|End-of-day quote - 02/20|
Collapse of Arcadia, Debenhams Puts 25,000 UK Jobs at Risk While Peers Gain, Race to Grab Brands -- Update
|12/01/2020 | 10:04am|
--Department store Debenhams will shutter its U.K. operations as its sale process failed to find a viable buyer
--Debenhams' wind-down puts 12,000 U.K. jobs at risk
--Meanwhile, clothing retailer Arcadia also fell into administration, putting 13,000 staff at risk
--Peers are gaining on the bust of the two large competitors and are racing to secure brands from the collapsing chains
By Matteo Castia
A potential 1.8 billion pounds ($2.4 billion) of revenue from Debenhams is up for grabs as British peers' stocks continue to rise on the collapse of the large competitor, after the department-store said its administrators are starting to wind down its U.K. operations.
Debenhams--which is 232 years old--entered into administration in April for the second time in two years, and said Tuesday that its administrators FRP Advisory Group PLC have decided to shutter the company's British business after a sale process failed to find a viable buyer.
Sport-fashion company Frasers Group PLC in October attempted a bid to take over Debenhams but failed to meet the GBP300 million price demanded by Debenhams' administrators.

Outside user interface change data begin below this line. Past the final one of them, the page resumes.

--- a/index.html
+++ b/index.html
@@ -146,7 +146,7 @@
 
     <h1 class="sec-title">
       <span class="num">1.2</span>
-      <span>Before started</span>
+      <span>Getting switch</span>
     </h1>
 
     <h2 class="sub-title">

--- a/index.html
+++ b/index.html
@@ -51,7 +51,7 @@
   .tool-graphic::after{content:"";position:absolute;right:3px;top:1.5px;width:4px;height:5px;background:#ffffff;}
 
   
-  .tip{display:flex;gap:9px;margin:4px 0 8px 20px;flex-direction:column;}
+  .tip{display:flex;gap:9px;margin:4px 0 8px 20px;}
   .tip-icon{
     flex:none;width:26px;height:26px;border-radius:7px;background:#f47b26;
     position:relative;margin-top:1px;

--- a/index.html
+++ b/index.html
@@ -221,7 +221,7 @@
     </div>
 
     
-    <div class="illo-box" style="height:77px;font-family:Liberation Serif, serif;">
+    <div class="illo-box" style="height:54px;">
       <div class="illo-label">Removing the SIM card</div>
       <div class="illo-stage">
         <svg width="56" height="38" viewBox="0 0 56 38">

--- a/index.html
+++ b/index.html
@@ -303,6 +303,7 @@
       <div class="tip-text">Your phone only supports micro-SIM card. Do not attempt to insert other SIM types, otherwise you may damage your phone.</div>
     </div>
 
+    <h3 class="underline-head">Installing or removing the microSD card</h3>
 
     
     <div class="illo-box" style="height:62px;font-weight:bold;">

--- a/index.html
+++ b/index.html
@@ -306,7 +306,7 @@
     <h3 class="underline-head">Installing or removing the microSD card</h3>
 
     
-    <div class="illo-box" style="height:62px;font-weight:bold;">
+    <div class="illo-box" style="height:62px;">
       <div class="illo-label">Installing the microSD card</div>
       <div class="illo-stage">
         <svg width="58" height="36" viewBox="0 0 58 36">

Meanwhile, sport-goods retailer JD Sports Fashion PLC said earlier on Tuesday that it had terminated talks about taking over Debenhams.
"FRP Advisory have concluded the initial sale process that was part of their assessment of options for the U.K. business in administration [...] The sale process has not resulted in a deliverable proposal," Debenhams said Tuesday, shortly after JD Sports' retreat.

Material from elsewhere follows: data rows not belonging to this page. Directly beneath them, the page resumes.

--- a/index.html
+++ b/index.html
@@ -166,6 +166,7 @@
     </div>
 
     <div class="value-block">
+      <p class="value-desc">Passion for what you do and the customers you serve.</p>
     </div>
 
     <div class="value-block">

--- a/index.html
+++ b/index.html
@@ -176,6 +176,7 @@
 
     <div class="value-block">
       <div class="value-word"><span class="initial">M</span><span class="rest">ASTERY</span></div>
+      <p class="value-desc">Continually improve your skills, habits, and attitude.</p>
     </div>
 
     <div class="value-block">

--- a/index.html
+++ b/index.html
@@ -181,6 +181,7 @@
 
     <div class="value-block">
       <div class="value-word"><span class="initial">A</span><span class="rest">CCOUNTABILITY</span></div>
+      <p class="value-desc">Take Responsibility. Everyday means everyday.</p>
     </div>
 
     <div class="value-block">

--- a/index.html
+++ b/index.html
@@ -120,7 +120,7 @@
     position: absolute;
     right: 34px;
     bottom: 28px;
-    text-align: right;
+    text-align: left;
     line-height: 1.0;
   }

The department store said it will continue to trade through its 124 stores in the U.K. and online to clear its stock, and will close the U.K. operations if no alternative offers are received in the meantime. Still, its 12,000 U.K. staff are likely to lose their jobs.
Debenhams said in August that it was planning to cut 2,500 jobs, after having laid off staff in May and June, when it had to permanently close several of its locations, including its head office.
Given the uncertain economic environment caused by the coronavirus pandemic, a restructuring of the company is also highly unlikely, Debenhams said on Tuesday.
A further potential GBP1.4 billion of revenue is for the taking from clothing retailer Arcadia, which late Monday said it had appointed administrators to the business and various subsidiaries.
Arcadia employs around 13,000 people across 444 sites in the U.K. and 22 overseas, meaning 25,000 U.K. jobs have been placed at risk over a 24-hour period as a result of Debenhams and Arcadia collapsing.
Before appointing its administrators, Arcadia rejected Frasers Group's offer for a GBP50 million lifeline earlier on Monday, when Mike Ashley's group said it would also be interested in bidding for Arcadia assets.
For Debenhams and Arcadia, the coronavirus has dealt the final blow to already struggling businesses and opened up the race to secure brands from the collapsing chains. According to U.S. bank Citi, online fashion-retailer Boohoo Group PLC is in pole position to take full advantage, thanks to its recent capital raise, completed precisely to expand its portfolio.
Boohoo would be the most logical owner of Arcadia's Topshop and Topman brands, while the remaining chains would better fit Marks & Spencer Group PLC's customer base, the bank said.
"However, the lack of a compelling digital offer is clear and in this regard, Next PLC's Total Platform makes sense if a third party is prepared to invest in the Dorothy Perkins, Wallis or Burton brands," according to Citi.
Arcadia's fall into administration caps off years of losing market share to competitors, with the main beneficiaries in the U.K. being online fashion-retailers Asos PLC and Boohoo, Swedish clothing retailer H&M Hennes & Mauritz AB, and U.K. conglomerate Associated British Foods PLC's clothing arm, Primark, Citi said.
The potential closure of Debenhams is likely to be good news for Primark, M&S and Next, Citi added.
At 1430 GMT, shares in JD Sports, Frasers Group, Next, H&M, Boohoo, Marks & Spencer, Asos and AB Foods were rising, with Frasers Group making the most progress, up 4.5% at 440.6 pence.